TO DO –
Excluding pictures, give the entries again exactly as they appear.
Content starts
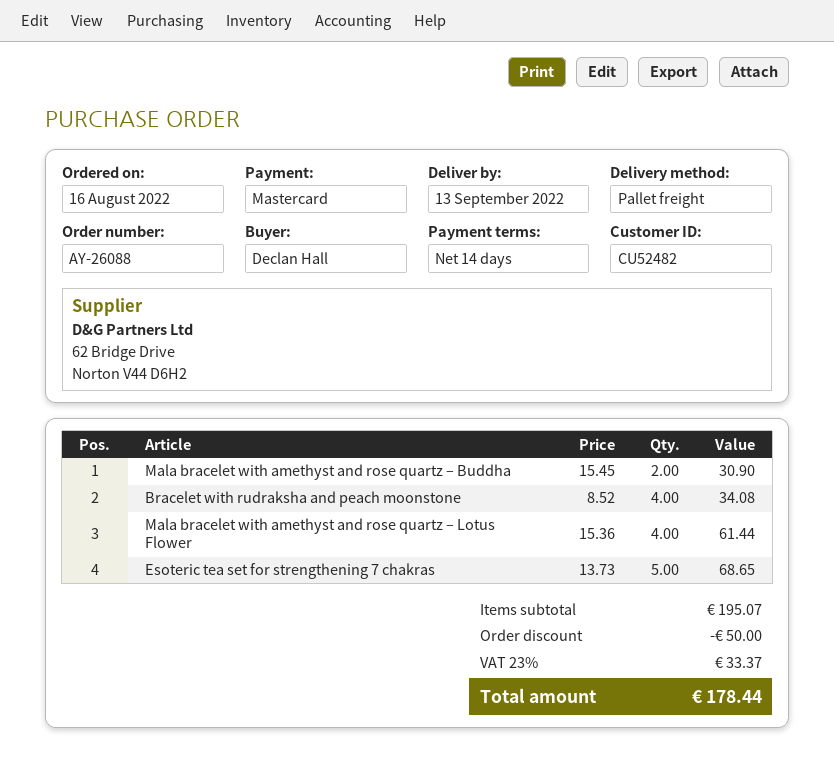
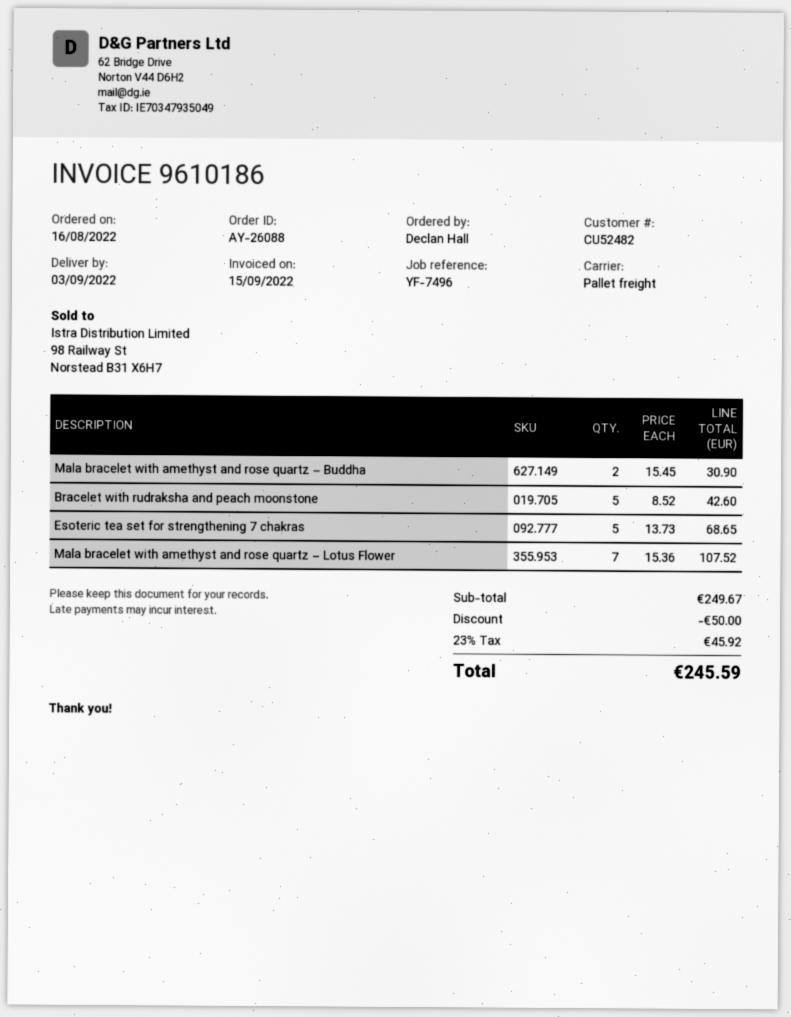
delivery date: 2022-09-13 -> 2022-09-03
Bracelet with rudraksha and peach moonstone: 4 x 8.52 = 34.08 -> 5 x 8.52 = 42.60
Mala bracelet with amethyst and rose quartz – Lotus Flower: 4 x 15.36 = 61.44 -> 7 x 15.36 = 107.52
subtotal: 195.07 -> 249.67
tax: 23% = 33.37 -> 23% = 45.92
total: 178.44 -> 245.59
Content ends
OUTPUT OF THE EXERCISE –
delivery date: 2022-09-13 -> 2022-09-03
Bracelet with rudraksha and peach moonstone: 4 x 8.52 = 34.08 -> 5 x 8.52 = 42.60
Mala bracelet with amethyst and rose quartz – Lotus Flower: 4 x 15.36 = 61.44 -> 7 x 15.36 = 107.52
subtotal: 195.07 -> 249.67
tax: 23% = 33.37 -> 23% = 45.92
total: 178.44 -> 245.59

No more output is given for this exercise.